What to produce:
Restate the following data in its entirety, word for word and without images.

::::::

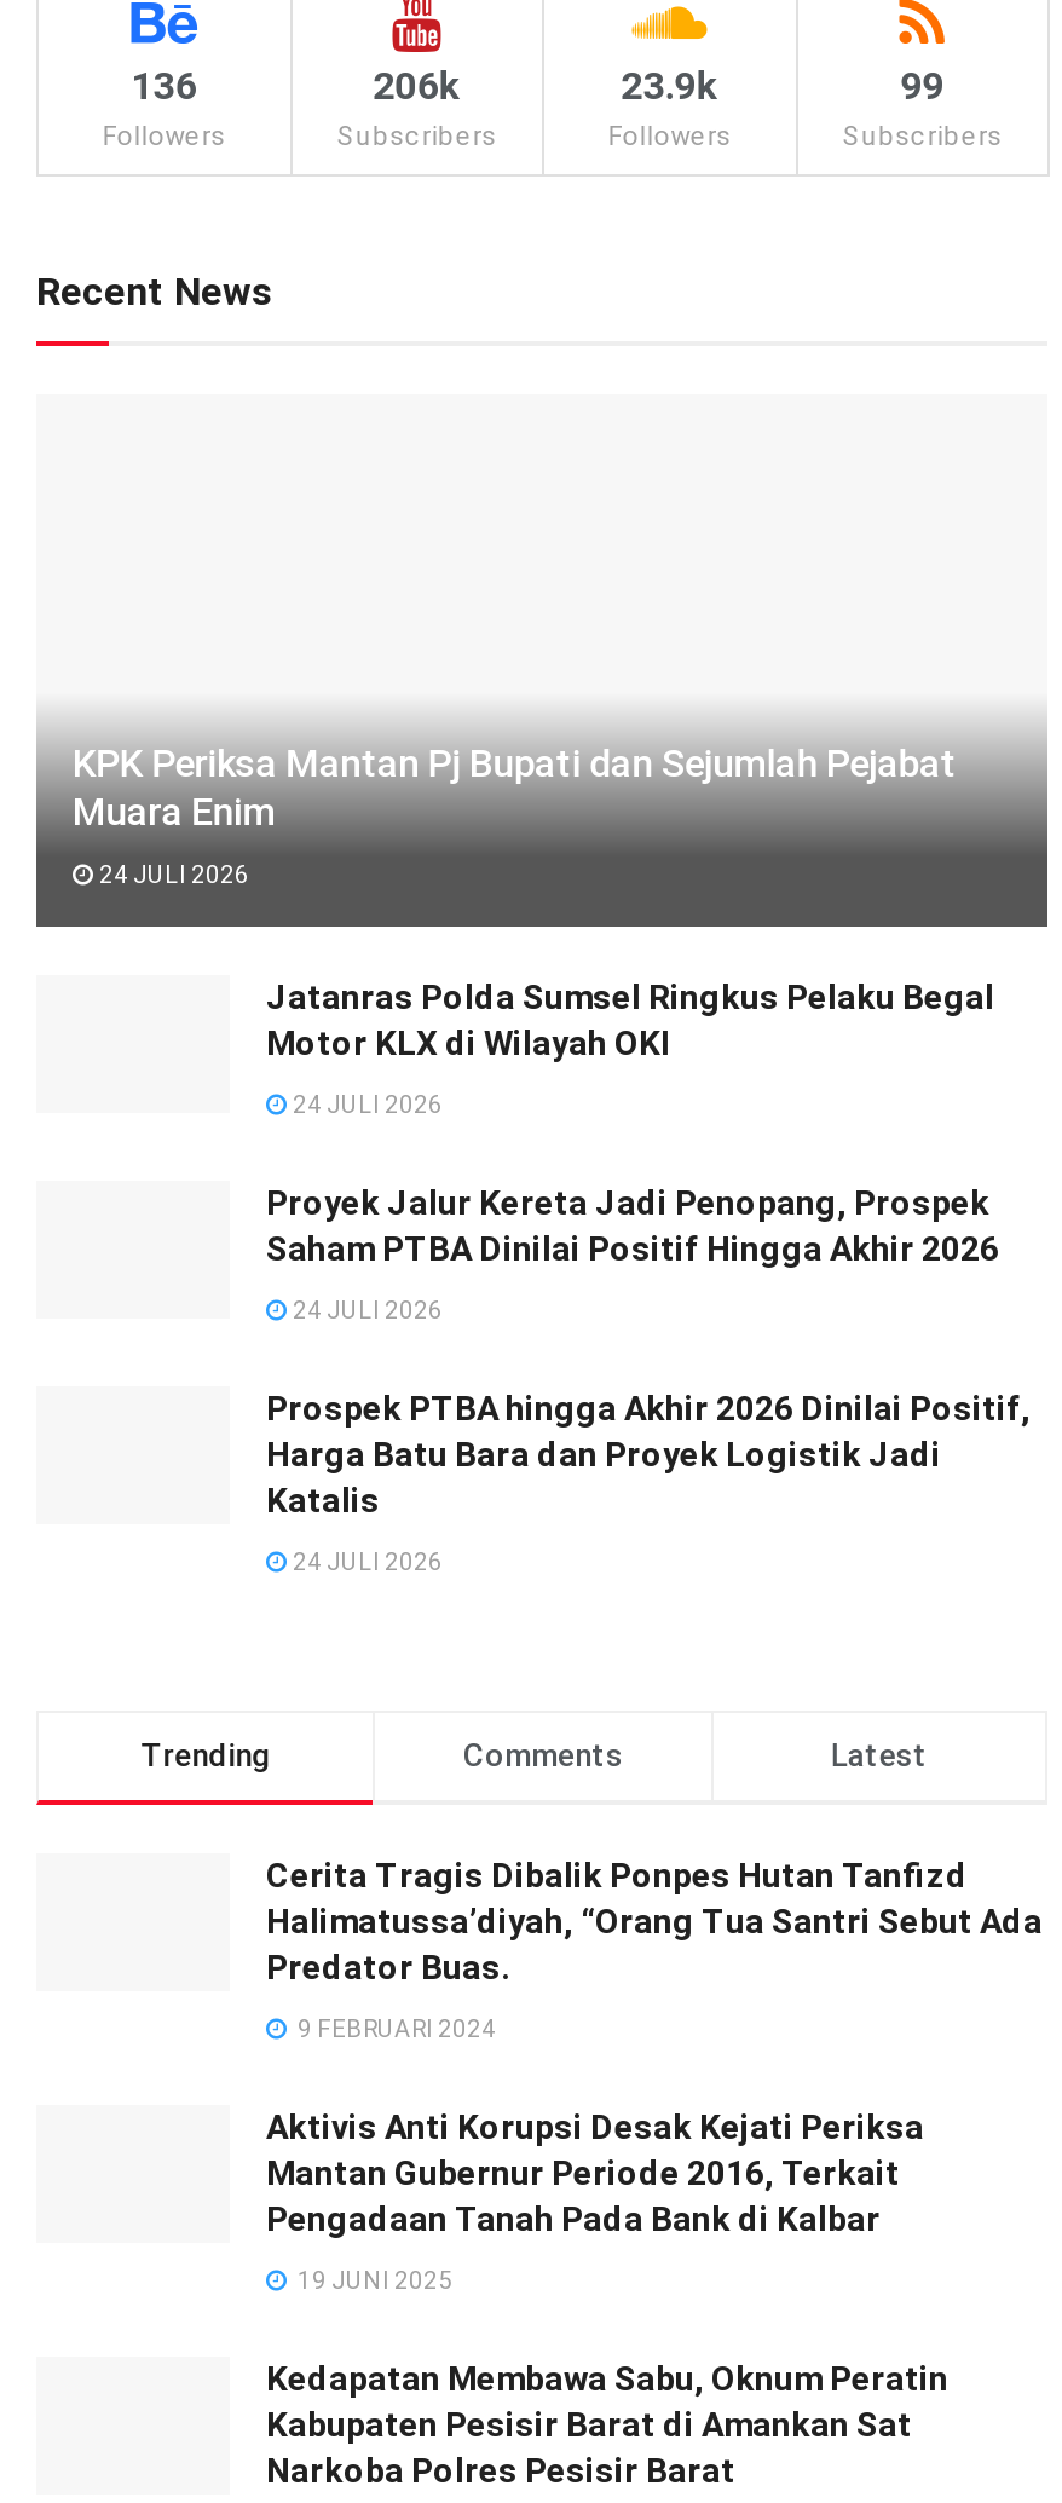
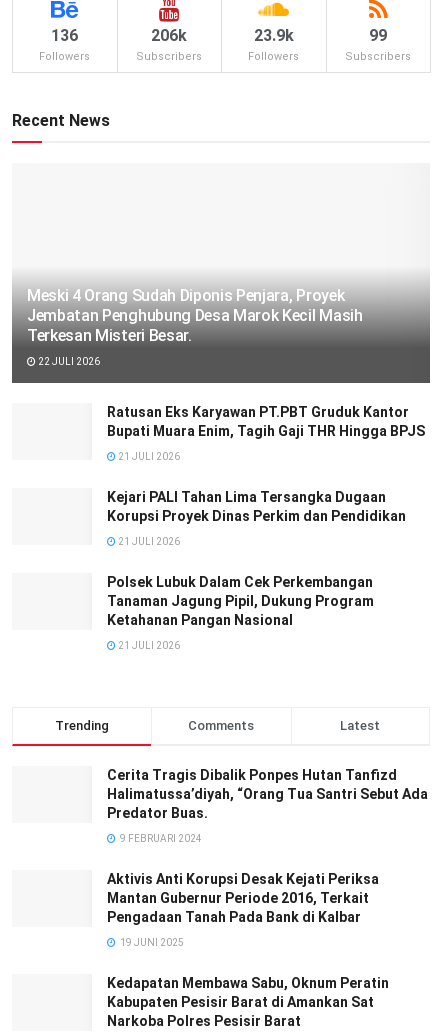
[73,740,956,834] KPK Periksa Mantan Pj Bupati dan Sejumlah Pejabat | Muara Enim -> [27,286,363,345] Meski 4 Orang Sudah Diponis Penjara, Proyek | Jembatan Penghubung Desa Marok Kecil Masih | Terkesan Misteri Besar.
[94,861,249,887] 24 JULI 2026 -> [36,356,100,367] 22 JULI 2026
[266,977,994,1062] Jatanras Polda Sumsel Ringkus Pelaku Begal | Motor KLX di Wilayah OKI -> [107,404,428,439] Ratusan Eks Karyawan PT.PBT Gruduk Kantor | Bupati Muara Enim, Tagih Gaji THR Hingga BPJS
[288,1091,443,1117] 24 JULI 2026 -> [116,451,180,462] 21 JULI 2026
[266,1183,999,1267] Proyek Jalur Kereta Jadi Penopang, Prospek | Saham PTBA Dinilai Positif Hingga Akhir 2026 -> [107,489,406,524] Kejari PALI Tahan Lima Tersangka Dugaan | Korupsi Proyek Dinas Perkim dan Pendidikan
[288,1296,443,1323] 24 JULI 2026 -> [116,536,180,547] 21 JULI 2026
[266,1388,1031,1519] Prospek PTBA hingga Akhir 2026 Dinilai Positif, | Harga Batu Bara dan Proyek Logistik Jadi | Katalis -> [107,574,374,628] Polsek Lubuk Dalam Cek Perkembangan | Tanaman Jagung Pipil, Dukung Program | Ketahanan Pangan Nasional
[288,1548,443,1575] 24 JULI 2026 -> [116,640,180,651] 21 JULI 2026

::::::

Response:
[73,740,956,834] KPK Periksa Mantan Pj Bupati dan Sejumlah Pejabat | Muara Enim -> [27,286,363,345] Meski 4 Orang Sudah Diponis Penjara, Proyek | Jembatan Penghubung Desa Marok Kecil Masih | Terkesan Misteri Besar.
[94,861,249,887] 24 JULI 2026 -> [36,356,100,367] 22 JULI 2026
[266,977,994,1062] Jatanras Polda Sumsel Ringkus Pelaku Begal | Motor KLX di Wilayah OKI -> [107,404,428,439] Ratusan Eks Karyawan PT.PBT Gruduk Kantor | Bupati Muara Enim, Tagih Gaji THR Hingga BPJS
[288,1091,443,1117] 24 JULI 2026 -> [116,451,180,462] 21 JULI 2026
[266,1183,999,1267] Proyek Jalur Kereta Jadi Penopang, Prospek | Saham PTBA Dinilai Positif Hingga Akhir 2026 -> [107,489,406,524] Kejari PALI Tahan Lima Tersangka Dugaan | Korupsi Proyek Dinas Perkim dan Pendidikan
[288,1296,443,1323] 24 JULI 2026 -> [116,536,180,547] 21 JULI 2026
[266,1388,1031,1519] Prospek PTBA hingga Akhir 2026 Dinilai Positif, | Harga Batu Bara dan Proyek Logistik Jadi | Katalis -> [107,574,374,628] Polsek Lubuk Dalam Cek Perkembangan | Tanaman Jagung Pipil, Dukung Program | Ketahanan Pangan Nasional
[288,1548,443,1575] 24 JULI 2026 -> [116,640,180,651] 21 JULI 2026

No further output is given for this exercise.